I had a great experience today. I received a phone call from someone purporting to be from Microsoft Support, who was calling because my machine was infected with viruses.
When he started down that line, I knew where this was going, so I spun up a virtual machine with Vagrant.
Here’s a rough transcription (from memory and cutting out gems like, “look for the Windows key, it looks like four little flags”)
“Support” guy: I’m calling from Microsoft support. Your computer is infected with viruses and has been alerting us.
Me: Oh no! How can I we check that?
“Support” guy: I’ll walk you through checking for these error messages.

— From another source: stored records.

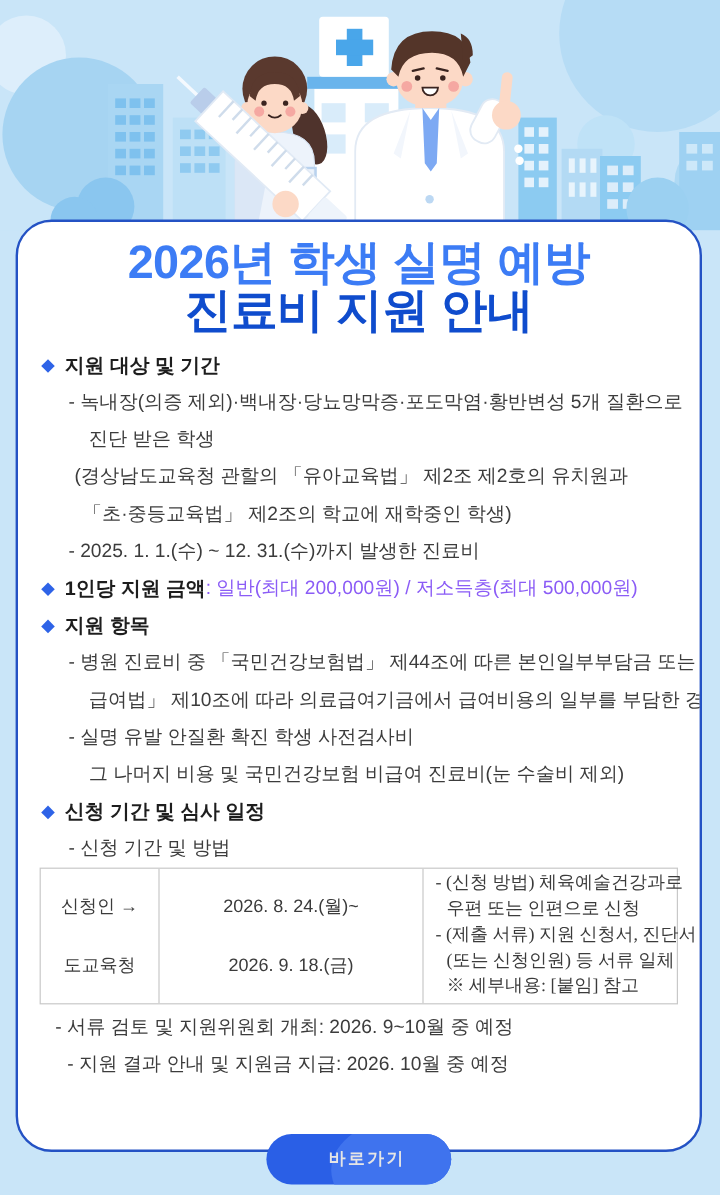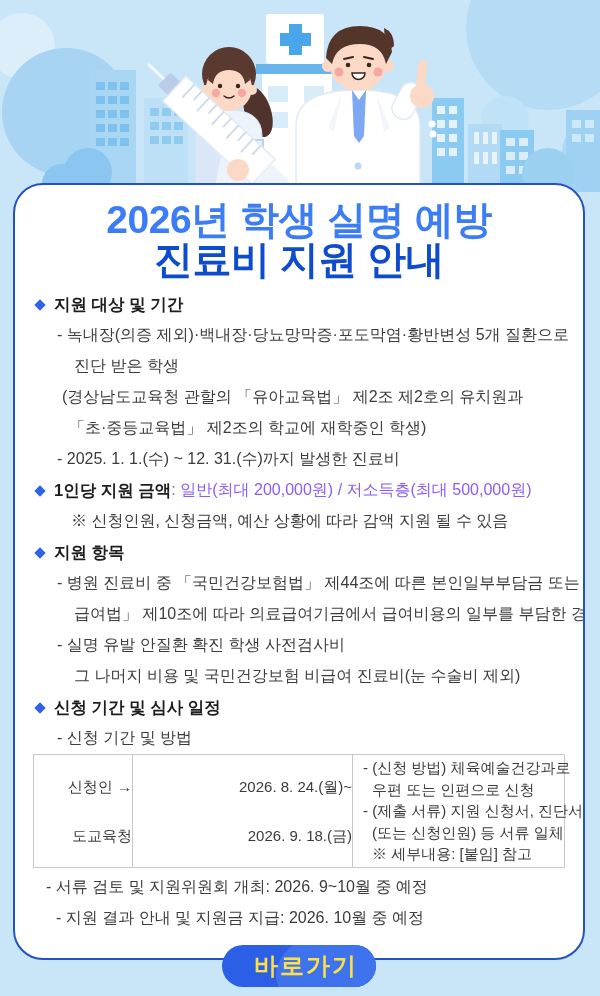--- a/index.html
+++ b/index.html
@@ -28,32 +28,32 @@
   .i-paren2{ padding-left:36px; }
   .i-note  { padding-left:38px; }
   .i-after1{ padding-left:13px; }
   .i-after2{ padding-left:23px; }
   .tbl {
     display:grid; grid-template-columns:99px 220px 1fr;
     border:1px solid #c8c8c8; height:114px; box-sizing:border-box;
     font-size:15px; color:#3b3b3b;
   }
   .cell { display:flex; flex-direction:column; justify-content:center; }
-  .c1,.c2 { align-items:flex-end; text-align:center; line-height:22px; border-right:1px solid #c8c8c8;gap:27px; }
-  .c3 { padding-left:10px; line-height:21.5px; white-space:nowrap; }
+  .c1,.c2 { align-items:center; text-align:center; line-height:22px; border-right:1px solid #c8c8c8;gap:27px; }
+  .c3 { padding-left:10px; line-height:21.5px; white-space:nowrap;font-family:Liberation Serif, serif; }
   .c3 .ind { padding-left:9px; }
   .after { margin-top:4px; }
   .cta {
     position:absolute; left:222px; top:945px; width:154px; height:42px;
     border-radius:22px; background:#2a5fe6; z-index:2;
     display:flex; align-items:center; justify-content:center;
     overflow:hidden; cursor:pointer;
   }
   .glow { position:absolute; right:-30px; top:-14px; width:130px; height:88px; border-radius:50%; background:#3f73ee; }
-  .cta-label { position:relative; color:#fde047; font-weight:800; font-size:24px; letter-spacing:2px;margin-left:14px; }
+  .cta-label { position:relative; color:#e5e5e5; font-weight:800; font-size:14px; letter-spacing:2px;margin-left:14px; }
 </style>
 </head>
 <body>
 
 <div class="page">
 
   <svg class="hero" width="600" height="192" viewBox="0 0 600 192">
     <rect width="600" height="192" fill="#c9e5f8"></rect>
     <g>
       <circle cx="22" cy="46" r="33" fill="#ddeefb"></circle>
@@ -225,21 +225,20 @@
       <div class="line i-cont">진단 받은 학생</div>
       <div class="line i-paren1">(경상남도교육청 관할의 「유아교육법」 제2조 제2호의 유치원과</div>
       <div class="line i-paren2">「초·중등교육법」 제2조의 학교에 재학중인 학생)</div>
       <div class="line i-dash">- 2025. 1. 1.(수) ~ 12. 31.(수)까지 발생한 진료비</div>
 
       <div class="line h">
         <span class="dia"></span>
         <span>1인당 지원 금액</span>
           <span class="reg"> : 일반(최대 200,000원) / 저소득층(최대 500,000원)</span>
       </div>
-      <div class="line i-note">※ 신청인원, 신청금액, 예산 상황에 따라 감액 지원 될 수 있음</div>
 
       <div class="line h">
         <span class="dia"></span>
         <span>지원 항목</span>
       </div>
       <div class="line i-dash">- 병원 진료비 중 「국민건강보험법」 제44조에 따른 본인일부부담금 또는 「의료</div>
       <div class="line i-cont">급여법」 제10조에 따라 의료급여기금에서 급여비용의 일부를 부담한 경우</div>
       <div class="line i-dash">- 실명 유발 안질환 확진 학생 사전검사비</div>
       <div class="line i-cont">그 나머지 비용 및 국민건강보험 비급여 진료비(눈 수술비 제외)</div>
 

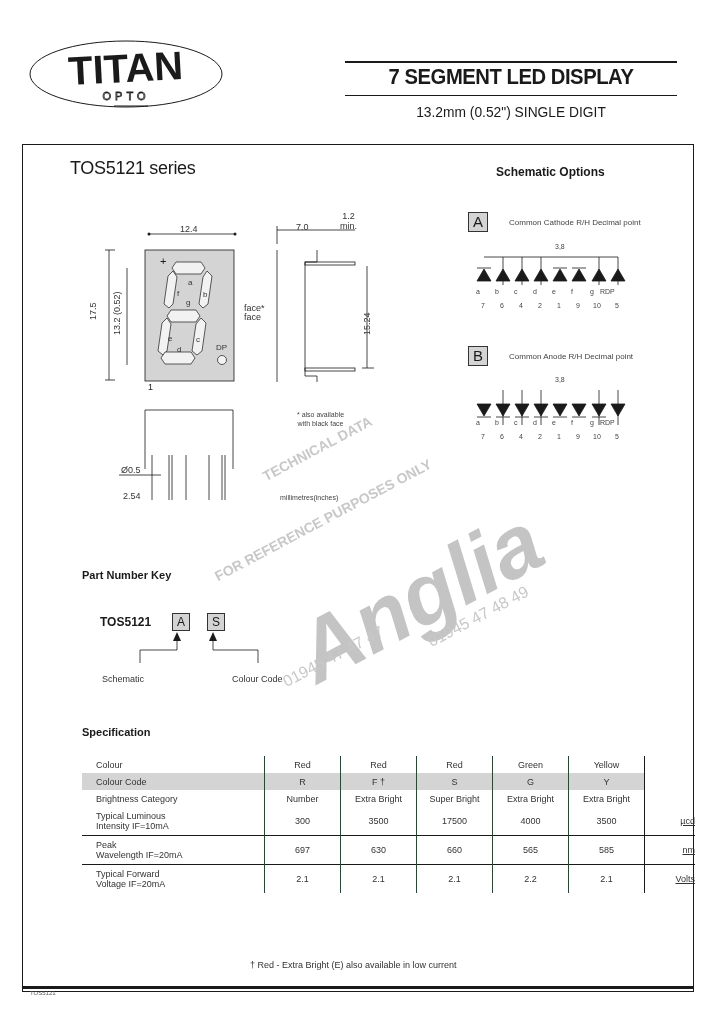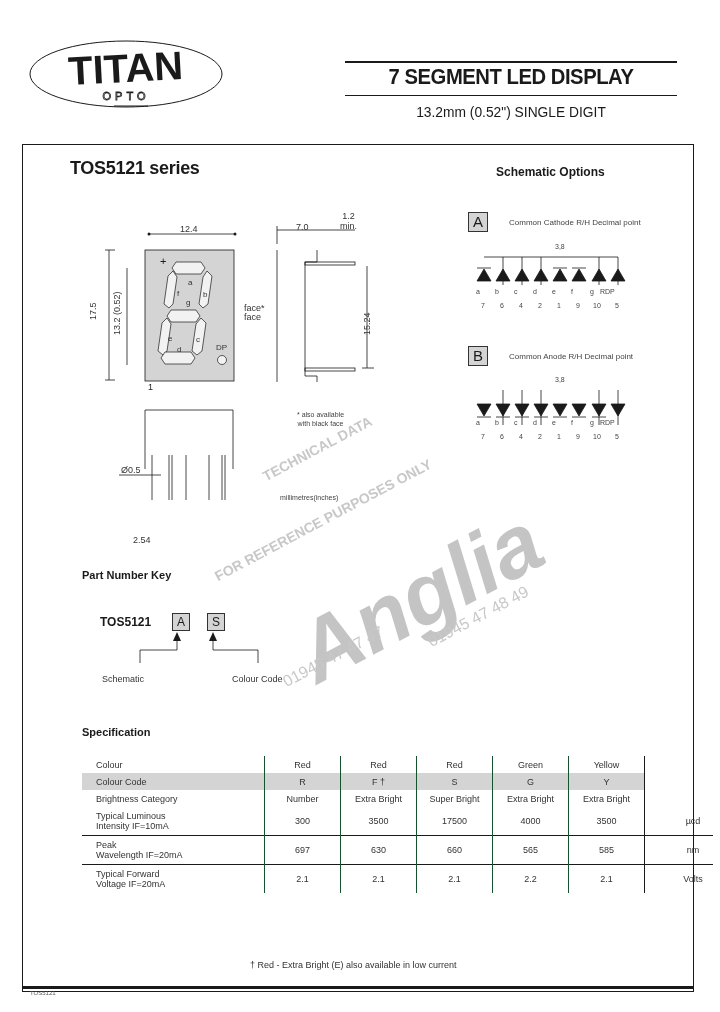--- a/index.html
+++ b/index.html
@@ -3,31 +3,31 @@
 <meta charset="utf-8">
 <style>
   html, body { margin:0; padding:0; background:#fff; }
   body { width:720px; height:1012px; position:relative; overflow:hidden; font-family:"Liberation Sans", sans-serif; color:#1a1a1a; }
   .abs { position:absolute; }
   .logo { left:28px; top:38px; width:196px; height:72px; }
   .rule { position:absolute; background:#1a1a1a; }
   .title { left:346px; top:64px; width:330px; text-align:center; font-size:22px; font-weight:bold; letter-spacing:-0.5px; transform:scaleX(0.92); transform-origin:center; }
   .subtitle { left:346px; top:103px; width:330px; text-align:center; font-size:15px; transform:scaleX(0.92); }
   .frame { left:22px; top:144px; width:672px; height:848px; border:1px solid #1a1a1a; box-sizing:border-box; }
-  .series { left:70px; top:158px; font-size:18px; font-weight:bold; letter-spacing:-0.3px; }
+  .series { left:70px; top:158px; font-size:18px; font-weight:normal; letter-spacing:-0.3px; }
   .h2 { font-size:12px; font-weight:bold; }
   .small { font-size:9px; color:#333; }
   .tiny { font-size:7px; color:#444; }
   .boxlbl { width:18px; height:18px; border:1px solid #333; background:#d4d4d4; text-align:center; line-height:18px; font-size:15px; }
   .boxsm { width:16px; height:16px; border:1px solid #333; background:#d4d4d4; text-align:center; line-height:16px; font-size:12px; }
   table.spec { position:absolute; left:82px; top:756px; border-collapse:collapse; font-size:9px; color:#333; }
   table.spec td { padding:0; height:17px; text-align:center; vertical-align:middle; line-height:10px;margin-top:37px; }
   table.spec td.lbl { text-align:left; padding-left:14px; width:168px; }
   table.spec td.val { width:75px; border-left:1px solid #14532d; }
-  table.spec td.unit { text-align:center; padding-left:28px; width:40px; border-left:1px solid #1a1a1a; }
+  table.spec td.unit { text-align:right; padding-left:10px; width:40px; border-left:1px solid #1a1a1a;text-decoration:underline; }
   table.spec tr.grey td.lbl, table.spec tr.grey td.val { background:#d4d4d4; }
   table.spec tr.bt td { border-top:1px solid #1a1a1a; }
   table.spec tr.bb td { border-bottom:1px solid #1a1a1a; }
   table.spec tr.tall td { height:28px; }
   .wm { color:#c8c8c8; font-weight:bold; }
 </style>
 </head>
 <body>
 
 <div class="abs logo">
@@ -127,21 +127,21 @@
     <line x1="54" y1="50" x2="54" y2="95" stroke="#1a1a1a" stroke-width="0.8"></line>
     <line x1="57" y1="50" x2="57" y2="95" stroke="#1a1a1a" stroke-width="0.8"></line>
     <line x1="71" y1="50" x2="71" y2="95" stroke="#1a1a1a" stroke-width="0.8"></line>
     <line x1="94" y1="50" x2="94" y2="95" stroke="#1a1a1a" stroke-width="0.8"></line>
     <line x1="107" y1="50" x2="107" y2="95" stroke="#1a1a1a" stroke-width="0.8"></line>
     <line x1="110" y1="50" x2="110" y2="95" stroke="#1a1a1a" stroke-width="0.8"></line>
     <line x1="4" y1="70" x2="46" y2="70" stroke="#1a1a1a" stroke-width="0.8"></line>
   </svg>
 </div>
 <div class="abs small" style="left:121px;top:465px;">Ø0.5</div>
-<div class="abs small" style="left:133px;top:491px;margin-top:44px;">2.54</div>
+<div class="abs small" style="left:123px;top:491px;">2.54</div>
 <div class="abs tiny" style="left:280px;top:494px;">millimetres(inches)</div>
 
 <div class="abs h2" style="left:468px;top:165px;margin-left:28px;">Schematic Options</div>
 
 <div class="abs boxlbl" style="left:468px;top:212px;">A</div>
 <div class="abs tiny" style="left:509px;top:218px;font-size:8px;">Common Cathode R/H Decimal point</div>
 <div class="abs tiny" style="left:555px;top:243px;">3,8</div>
 <div class="abs" style="left:470px;top:255px;width:170px;height:30px;">
   <svg width="170" height="30" viewBox="0 0 170 30">
     <line x1="14" y1="2" x2="148" y2="2" stroke="#1a1a1a" stroke-width="0.8"></line>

“Support” guy: Press the Windows key and the “R” key at the same time. What do you see?
Me: I see a little box pop up in the lower left hand corner
“Support” guy: In the Windows box, type “eventvwr” and press return (which launches the Event Viewer)
Me: (I type eventvwr into the run window.)
“Support” guy: Can you read back what you typed in?
Me: “e” “v” “e” “n” “t” “v” “w” “r”
“Support” guy: OK, press enter.
“Support” guy: On the main page of the Event Viewer, look at the summaries of the types of event log entries.
“Support” guy: In the Event Viewer, expand Windows Logs and click on Application.
“Support” guy: Scroll until you see an error.
“Support” guy: These error messages were warnings from Microsoft about viruses on your computer.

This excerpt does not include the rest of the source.